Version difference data
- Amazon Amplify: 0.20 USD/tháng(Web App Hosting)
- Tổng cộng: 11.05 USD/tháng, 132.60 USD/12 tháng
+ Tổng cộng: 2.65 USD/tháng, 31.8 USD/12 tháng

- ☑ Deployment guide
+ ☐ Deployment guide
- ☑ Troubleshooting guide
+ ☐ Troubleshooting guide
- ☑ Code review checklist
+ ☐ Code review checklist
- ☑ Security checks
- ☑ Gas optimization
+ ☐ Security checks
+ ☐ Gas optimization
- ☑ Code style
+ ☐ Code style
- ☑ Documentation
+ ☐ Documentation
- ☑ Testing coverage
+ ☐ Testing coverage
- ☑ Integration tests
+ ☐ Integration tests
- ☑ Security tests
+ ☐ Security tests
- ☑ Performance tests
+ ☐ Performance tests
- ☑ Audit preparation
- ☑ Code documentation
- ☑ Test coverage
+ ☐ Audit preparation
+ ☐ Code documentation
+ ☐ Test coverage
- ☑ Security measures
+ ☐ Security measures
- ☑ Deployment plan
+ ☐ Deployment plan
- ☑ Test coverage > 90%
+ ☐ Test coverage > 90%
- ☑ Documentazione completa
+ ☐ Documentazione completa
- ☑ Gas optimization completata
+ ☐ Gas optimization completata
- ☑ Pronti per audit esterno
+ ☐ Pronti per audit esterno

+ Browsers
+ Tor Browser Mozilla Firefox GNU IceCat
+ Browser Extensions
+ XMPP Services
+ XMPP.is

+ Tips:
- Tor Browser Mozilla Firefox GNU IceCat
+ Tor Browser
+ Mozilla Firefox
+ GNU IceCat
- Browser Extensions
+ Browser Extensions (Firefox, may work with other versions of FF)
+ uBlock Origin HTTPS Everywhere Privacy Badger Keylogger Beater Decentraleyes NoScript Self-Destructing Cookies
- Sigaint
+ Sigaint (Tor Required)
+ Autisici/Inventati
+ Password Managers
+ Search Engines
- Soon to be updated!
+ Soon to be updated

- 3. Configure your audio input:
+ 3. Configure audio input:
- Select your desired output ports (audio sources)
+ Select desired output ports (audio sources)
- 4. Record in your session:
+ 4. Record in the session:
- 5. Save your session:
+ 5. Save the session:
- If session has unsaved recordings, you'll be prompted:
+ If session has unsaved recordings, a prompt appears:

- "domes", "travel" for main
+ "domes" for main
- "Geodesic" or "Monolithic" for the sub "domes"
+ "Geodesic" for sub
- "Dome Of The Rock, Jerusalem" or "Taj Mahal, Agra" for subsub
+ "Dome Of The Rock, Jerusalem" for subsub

:: TASK ::
The entries above are to be output exactly as they appear.

:: ANSWER TO THE EXERCISE ::
- Amazon Amplify: 0.20 USD/tháng(Web App Hosting)
- Tổng cộng: 11.05 USD/tháng, 132.60 USD/12 tháng
+ Tổng cộng: 2.65 USD/tháng, 31.8 USD/12 tháng

- ☑ Deployment guide
+ ☐ Deployment guide
- ☑ Troubleshooting guide
+ ☐ Troubleshooting guide
- ☑ Code review checklist
+ ☐ Code review checklist
- ☑ Security checks
- ☑ Gas optimization
+ ☐ Security checks
+ ☐ Gas optimization
- ☑ Code style
+ ☐ Code style
- ☑ Documentation
+ ☐ Documentation
- ☑ Testing coverage
+ ☐ Testing coverage
- ☑ Integration tests
+ ☐ Integration tests
- ☑ Security tests
+ ☐ Security tests
- ☑ Performance tests
+ ☐ Performance tests
- ☑ Audit preparation
- ☑ Code documentation
- ☑ Test coverage
+ ☐ Audit preparation
+ ☐ Code documentation
+ ☐ Test coverage
- ☑ Security measures
+ ☐ Security measures
- ☑ Deployment plan
+ ☐ Deployment plan
- ☑ Test coverage > 90%
+ ☐ Test coverage > 90%
- ☑ Documentazione completa
+ ☐ Documentazione completa
- ☑ Gas optimization completata
+ ☐ Gas optimization completata
- ☑ Pronti per audit esterno
+ ☐ Pronti per audit esterno

+ Browsers
+ Tor Browser Mozilla Firefox GNU IceCat
+ Browser Extensions
+ XMPP Services
+ XMPP.is

+ Tips:
- Tor Browser Mozilla Firefox GNU IceCat
+ Tor Browser
+ Mozilla Firefox
+ GNU IceCat
- Browser Extensions
+ Browser Extensions (Firefox, may work with other versions of FF)
+ uBlock Origin HTTPS Everywhere Privacy Badger Keylogger Beater Decentraleyes NoScript Self-Destructing Cookies
- Sigaint
+ Sigaint (Tor Required)
+ Autisici/Inventati
+ Password Managers
+ Search Engines
- Soon to be updated!
+ Soon to be updated

- 3. Configure your audio input:
+ 3. Configure audio input:
- Select your desired output ports (audio sources)
+ Select desired output ports (audio sources)
- 4. Record in your session:
+ 4. Record in the session:
- 5. Save your session:
+ 5. Save the session:
- If session has unsaved recordings, you'll be prompted:
+ If session has unsaved recordings, a prompt appears:

- "domes", "travel" for main
+ "domes" for main
- "Geodesic" or "Monolithic" for the sub "domes"
+ "Geodesic" for sub
- "Dome Of The Rock, Jerusalem" or "Taj Mahal, Agra" for subsub
+ "Dome Of The Rock, Jerusalem" for subsub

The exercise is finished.